\section{Discussion, Limitations and Future Work} \label{sec:discussion}
We proposed a constrained learning approach for OOD novel category detection, based on a distributional assumption that bounds the shift in probability of rare events. A potential use of our method is in ML safety, where by detecting novel groups that were not part of our historical data, we may alert practitioners to issues that require further analysis. This complements methods that detect other types of safety issues such as error cases \citep{d2022spotlight, eyuboglu2022domino, singla2021understanding}, under-performing subgroups \citep{subbaswamy2021evaluating}, and OOD-detection methods that provide alerts on single examples instead of classes \citep{ruff2021unifying}. 

Our formal framework is based on PU-learning and our method on advances in rate-constrained optimization. Early literature on the PU-learning problem (without distribution shift) recognizes that constrained optimization may be a useful approach, yet forgoes this path since it seems like a challenging optimization problem \citep{liu2002partially} (mixture proportion estimation based on trade-offs between recall and FPR has been explored more extensively \citep{blanchard2010semi, pmlr-v38-scott15, jain2016estimating, jain2016nonparametric}). Later it has been shown that unconstrained risk minimization techniques may be devised to solve PU-learning problems under the SCAR assumption \citep{elkan2008learning, duplessis2014analysis}, which seems to make constrained optimization unnecessary. Our work claims that without the SCAR assumption, a constrained learning approach can be beneficial. Importantly, we show that for our constrained learning rule, formal guarantees can be derived in settings where to the best of our knowledge, learnability in the sense of \cref{def:prob_setting} has not been shown.

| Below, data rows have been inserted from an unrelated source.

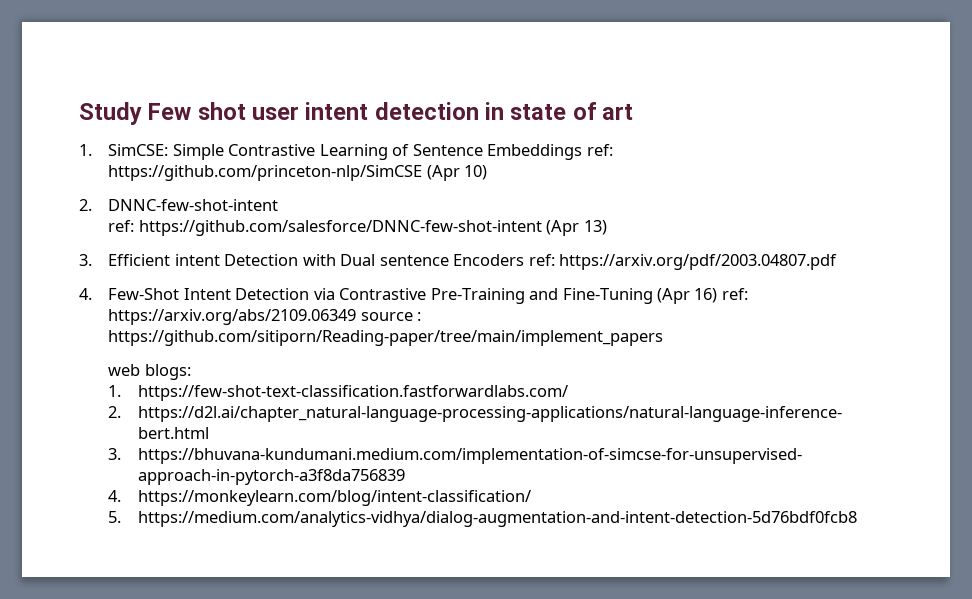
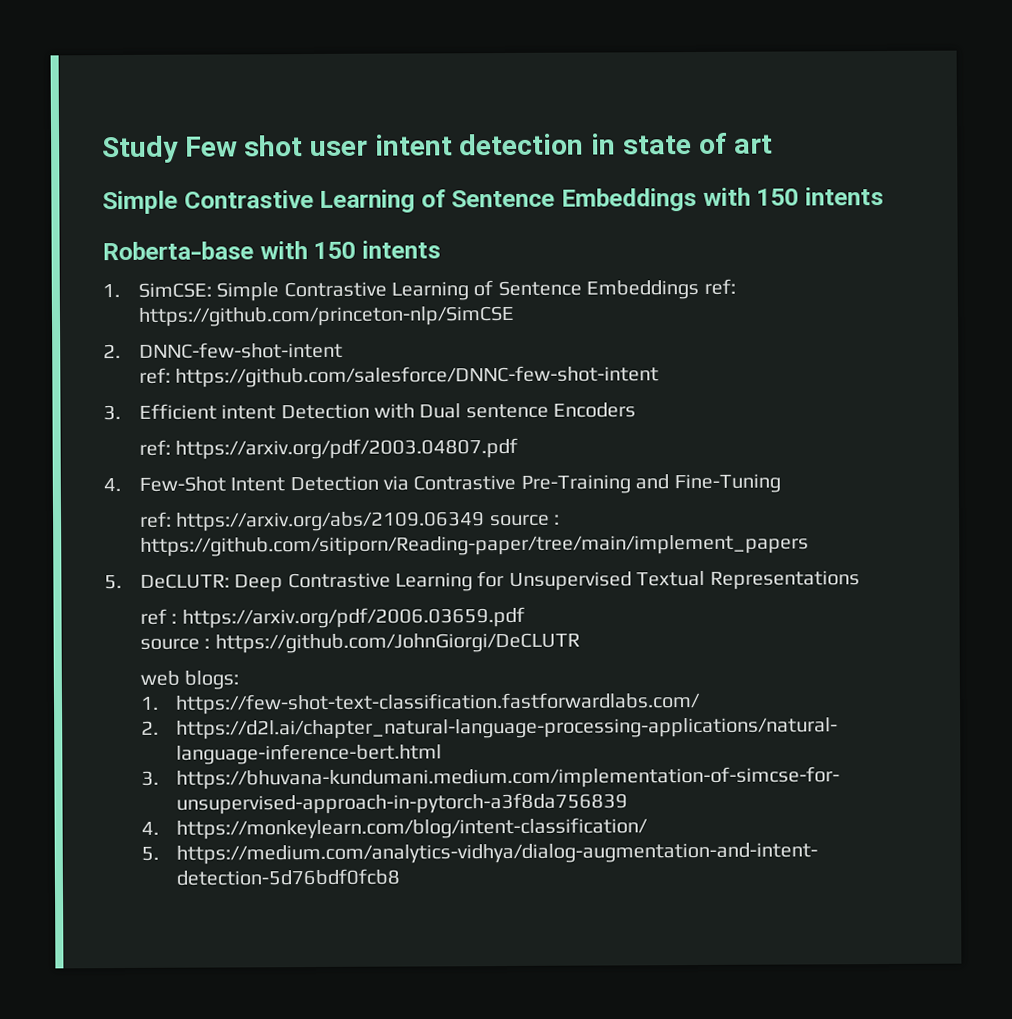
(634, 112) none -> [102,187,884,215] [102,240,441,261] // Simple Contrastive Learning of Sentence Embeddings with 150 intents // Roberta-base with 150 intents
[426,165,488,181] (Apr 10) -> (515, 316) none
[546,220,607,236] (Apr 13) -> (660, 376) none
(525, 260) none -> (637, 410) //
[657,288,718,304] (Apr 16) -> (781, 483) //
(664, 338) none -> [104,570,860,593] [139,606,525,629] [139,632,580,654] // 5. DeCLUTR: Deep Contrastive Learning for Unsupervised Textual Representations // ref : https://arxiv.org/pdf/2006.03659.pdf // source : https://github.com/JohnGiorgi/DeCLUTR

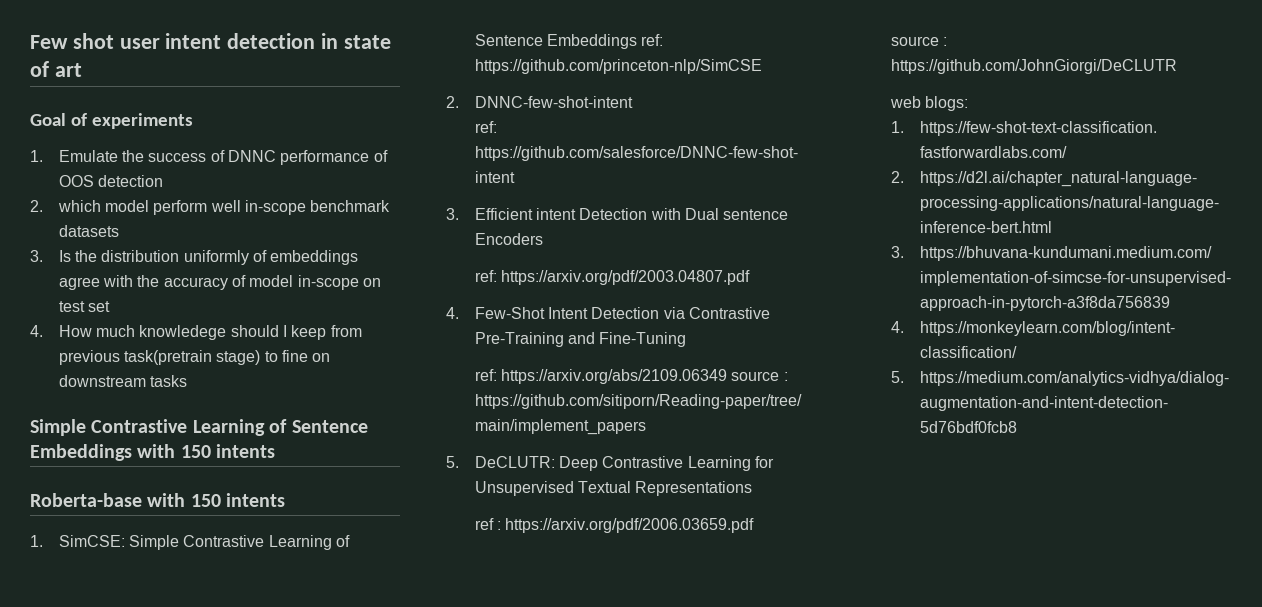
[102,135,179,164] Study -> (30, 42) none
(774, 144) none -> [30,113,193,129] [30,150,388,165] [58,175,164,187] [30,200,391,215] [58,225,119,237] [30,250,359,265] [58,275,382,290] [58,301,111,312] [30,325,362,340] [58,350,331,365] [58,375,188,387] // Goal of experiments // 1. Emulate the success of DNNC performance of OOS detection // 2. which model perform well in-scope benchmark datasets // 3. Is the distribution uniformly of embeddings agree with the accuracy of model in-scope on test set // 4. How much knowledege should I keep from previous task(pretrain stage) to fine on downstream tasks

Our approach has some limitations. The choice of hyperparameter $\beta$ should be done carefully and requires reasoning about properties of the groups we hope to detect. \cref{thm:main_result} provides guidance in cases where we have a good approximation of $\beta(h^*)$, for instance when we are willing to assume that separability (approximately) holds, which is a reasonable assumption in many applications. In experiments, the performance of our method is still favorable w.r.t baselines when $\beta$ is not fine-tuned. This is encouraging, yet it does not prove that such insights generalize to all real-world scenarios. Other aspects of \cref{alg:conoc} can likely be improved, such as replacing line search over $\boldsymbol{\alpha}$ with other approaches for hyperparameter tuning, and experimenting with more sophisticated constrained optimization algorithms than the alternating primal-dual steps we use in our implementation.
% Some data-driven tools for the task of estimating $\beta$ can be further explored. For instance, using an additional dataset, $S_{\text{aux}}$, sampled from another distribution where distribution shifts occur (e.g. as in \Cref{eq:varying_mixtures}) but we know novel subgroups were not introduced. if we have an additional approximating the prevalence of rare events from the source data $\datasource$, or perhaps with an additional dataset $S_{\text{aux}}$ that is sampled from another distribution where distribution shifts occur (e.g. as in \Cref{eq:varying_mixtures}), but we know novel subgroups were not introduced.

% Other useful tools that can be developed are approximations to ratios such as $\alpha(h) / \beta(h)$ from finite samples, where intuitively, high ratios can be attributed to novelties.
% can also pose a limitation is the generality of our assumption, namely the bound on frequency of rare events (\cref{assum:unicorn_bound}). While the assumption is rather non-restrictive, which is an attractive property on the one hand,
\cref{assum:unicorn_bound} on the frequency of rare events is rather non-restrictive and is likely to hold in several cases of interest. On the other hand, its generality 
also means it is not tailored towards other types of distribution shifts. For instance, recent works on PU-learning make structural assumptions on the distribution shift \citep{garg22adaptation, shanmugam2021quantifying} that are very different from ours and can be useful. Combining different types of assumptions into a rich framework for novelty detection under distribution shift is an exciting avenue for future research. Extensions to settings such as time-series and multiple data sources is also an exciting future direction. Recent works on invariance and stability under distribution shifts offer structural frameworks that would be interesting to explore in the context of novelty detection \citep{peters2016causal, arjovsky2019invariant, subbaswamy2019preventing, subbaswamy2021evaluating, puli2022outofdistribution,  wald2021calibration}. We hope that this paper encourages further work on novelty detection in changing environments with guarantees on their performance.

% several aspects of \ours can be further explored, for instance the model selection criterion which performs reasonably well in experiments can likely be improved. Our selection criterion is based on a Clopper-Pierson interval that is rather sensitive to finite sample effects, and tighter bounds on the recall $\alpha(h)$ can be useful in that sense.

% Some works on anomaly detection and PU-learning are related to the latter problem \citep{garg2021mixture, liu2018open} and it would be interesting to see if these techniques can be adapted to our goals.

% As for the limitation on adaptivity to different distribution shifts, recent works on PU-learning make structural assumptions on the distribution shift \citep{garg22adaptation, shanmugam2021quantifying} that are very different from ours, and combining the two types of assumptions into a rich framework for novelty detection under distribution shifts is an exciting avenue for future research.